━━━━━ Data to use ━━━━━
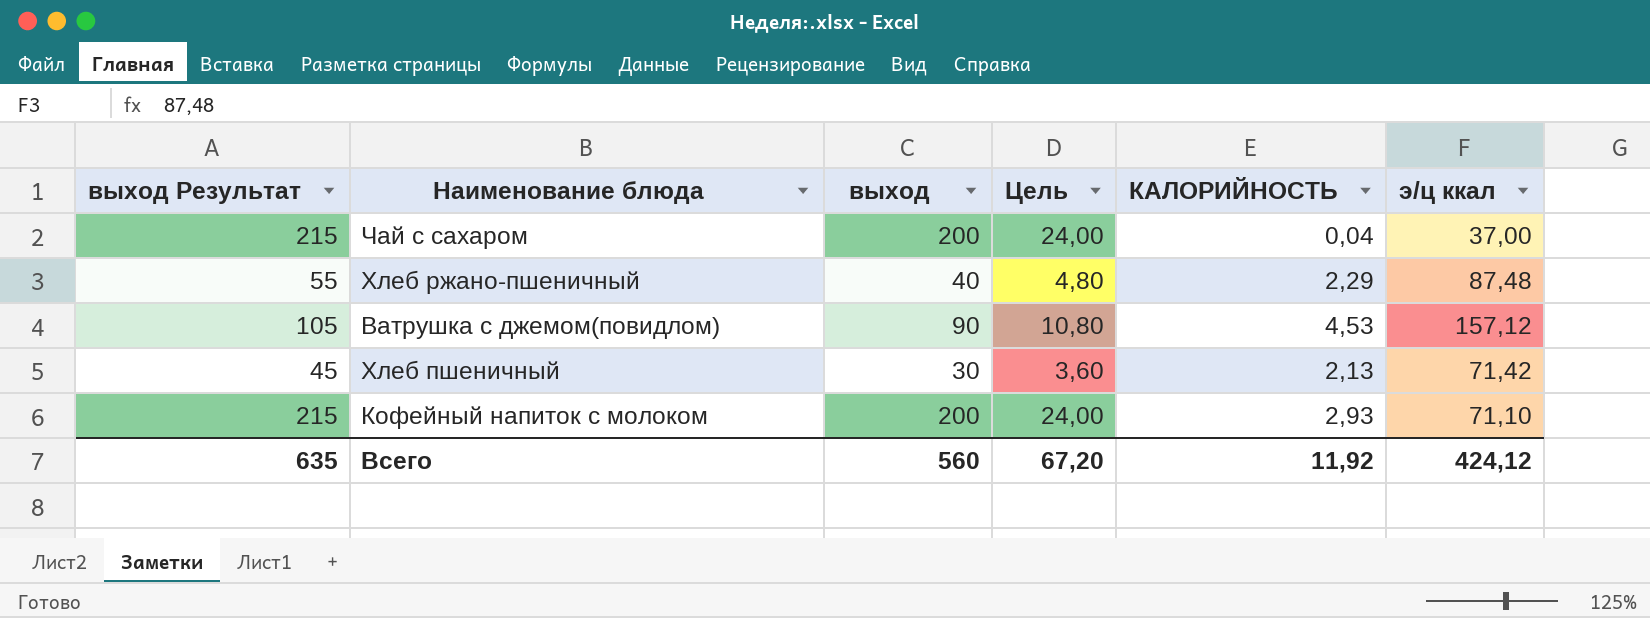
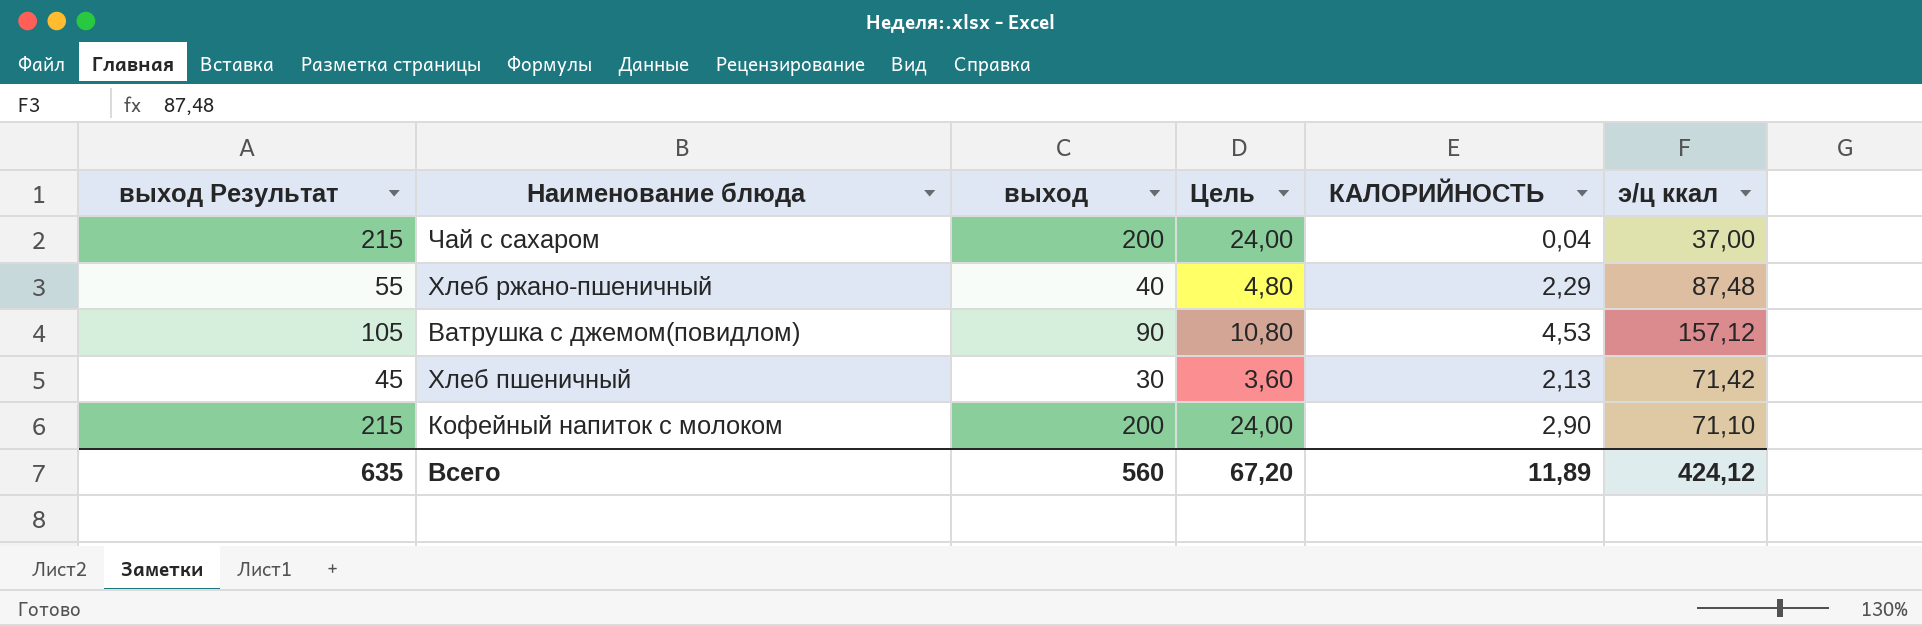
Кофейный напиток с молоком | КАЛОРИЙНОСТЬ: 2,93 -> 2,90
Всего | КАЛОРИЙНОСТЬ: 11,92 -> 11,89

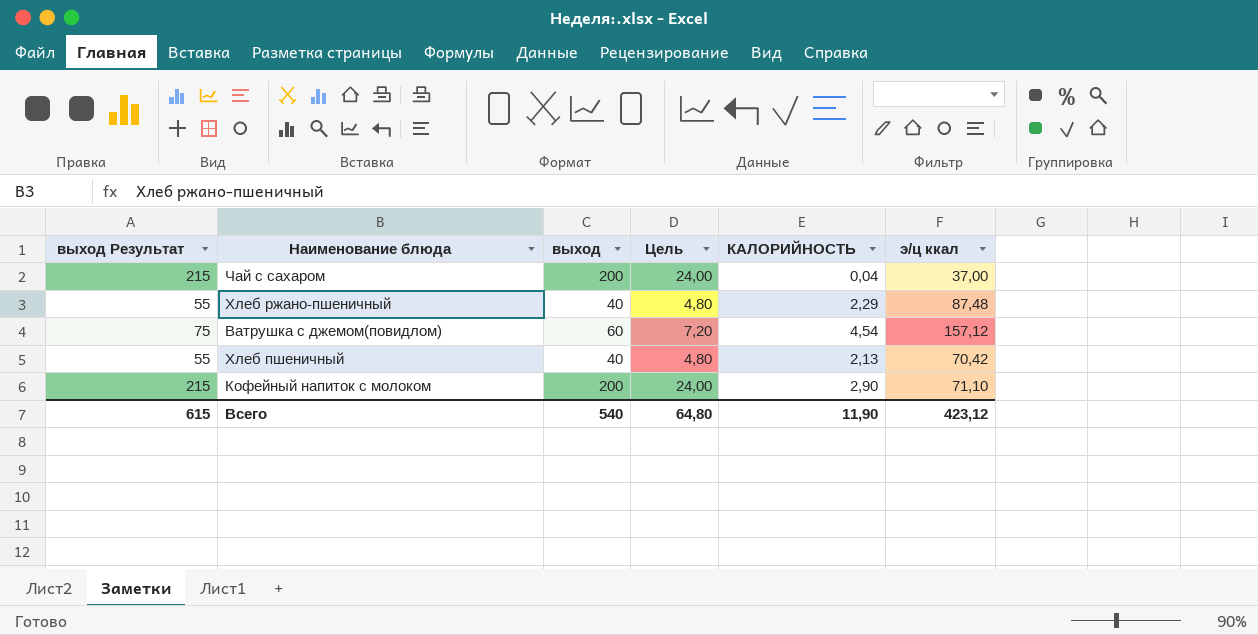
Ватрушка с джемом(повидлом) | выход Результат: 105 -> 75
Ватрушка с джемом(повидлом) | выход: 90 -> 60
Ватрушка с джемом(повидлом) | Цель: 10,80 -> 7,20
Ватрушка с джемом(повидлом) | КАЛОРИЙНОСТЬ: 4,53 -> 4,54
Хлеб пшеничный | выход Результат: 45 -> 55
Хлеб пшеничный | выход: 30 -> 40
Хлеб пшеничный | Цель: 3,60 -> 4,80
Хлеб пшеничный | э/ц ккал: 71,42 -> 70,42
Всего | выход Результат: 635 -> 615
Всего | выход: 560 -> 540
Всего | Цель: 67,20 -> 64,80
Всего | КАЛОРИЙНОСТЬ: 11,89 -> 11,90
Всего | э/ц ккал: 424,12 -> 423,12

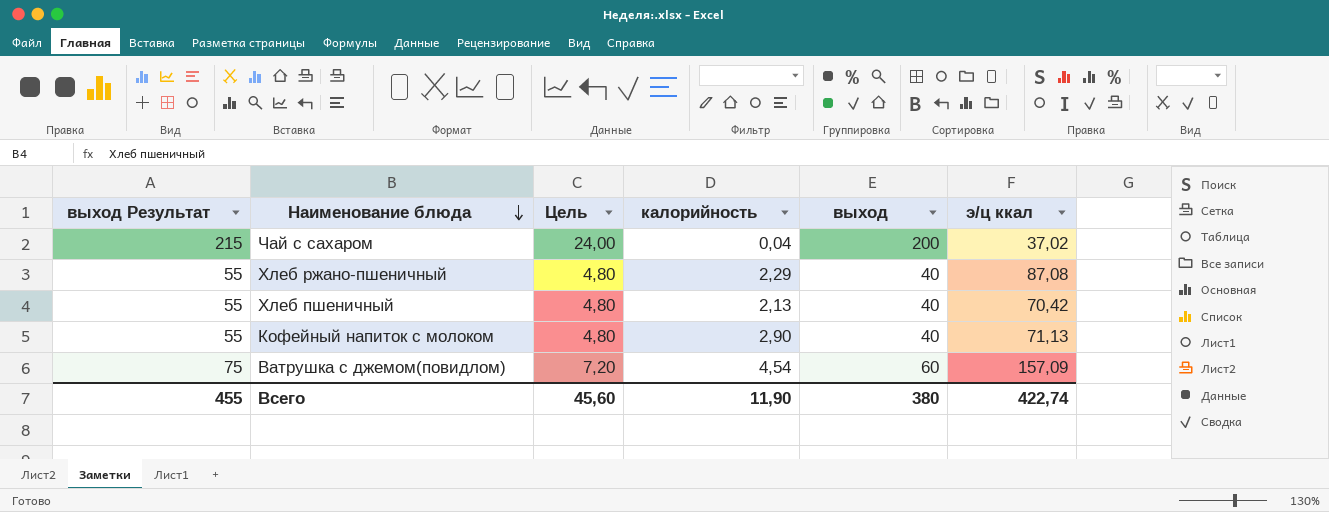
row order: none -> Наименование блюда descending
column name: КАЛОРИЙНОСТЬ -> калорийность
column выход | position: 3 -> 5
Чай с сахаром | э/ц ккал: 37,00 -> 37,02
Хлеб ржано-пшеничный | э/ц ккал: 87,48 -> 87,08
Кофейный напиток с молоком | выход Результат: 215 -> 55
Кофейный напиток с молоком | Цель: 24,00 -> 4,80
Кофейный напиток с молоком | выход: 200 -> 40
Кофейный напиток с молоком | э/ц ккал: 71,10 -> 71,13
Ватрушка с джемом(повидлом) | э/ц ккал: 157,12 -> 157,09
Всего | выход Результат: 615 -> 455
Всего | Цель: 64,80 -> 45,60
Всего | выход: 540 -> 380
Всего | э/ц ккал: 423,12 -> 422,74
━━━━━
The records above need to be copied exactly, with the pictures left out.

▸ **Response to this exercise**
Кофейный напиток с молоком | КАЛОРИЙНОСТЬ: 2,93 -> 2,90
Всего | КАЛОРИЙНОСТЬ: 11,92 -> 11,89

Ватрушка с джемом(повидлом) | выход Результат: 105 -> 75
Ватрушка с джемом(повидлом) | выход: 90 -> 60
Ватрушка с джемом(повидлом) | Цель: 10,80 -> 7,20
Ватрушка с джемом(повидлом) | КАЛОРИЙНОСТЬ: 4,53 -> 4,54
Хлеб пшеничный | выход Результат: 45 -> 55
Хлеб пшеничный | выход: 30 -> 40
Хлеб пшеничный | Цель: 3,60 -> 4,80
Хлеб пшеничный | э/ц ккал: 71,42 -> 70,42
Всего | выход Результат: 635 -> 615
Всего | выход: 560 -> 540
Всего | Цель: 67,20 -> 64,80
Всего | КАЛОРИЙНОСТЬ: 11,89 -> 11,90
Всего | э/ц ккал: 424,12 -> 423,12

row order: none -> Наименование блюда descending
column name: КАЛОРИЙНОСТЬ -> калорийность
column выход | position: 3 -> 5
Чай с сахаром | э/ц ккал: 37,00 -> 37,02
Хлеб ржано-пшеничный | э/ц ккал: 87,48 -> 87,08
Кофейный напиток с молоком | выход Результат: 215 -> 55
Кофейный напиток с молоком | Цель: 24,00 -> 4,80
Кофейный напиток с молоком | выход: 200 -> 40
Кофейный напиток с молоком | э/ц ккал: 71,10 -> 71,13
Ватрушка с джемом(повидлом) | э/ц ккал: 157,12 -> 157,09
Всего | выход Результат: 615 -> 455
Всего | Цель: 64,80 -> 45,60
Всего | выход: 540 -> 380
Всего | э/ц ккал: 423,12 -> 422,74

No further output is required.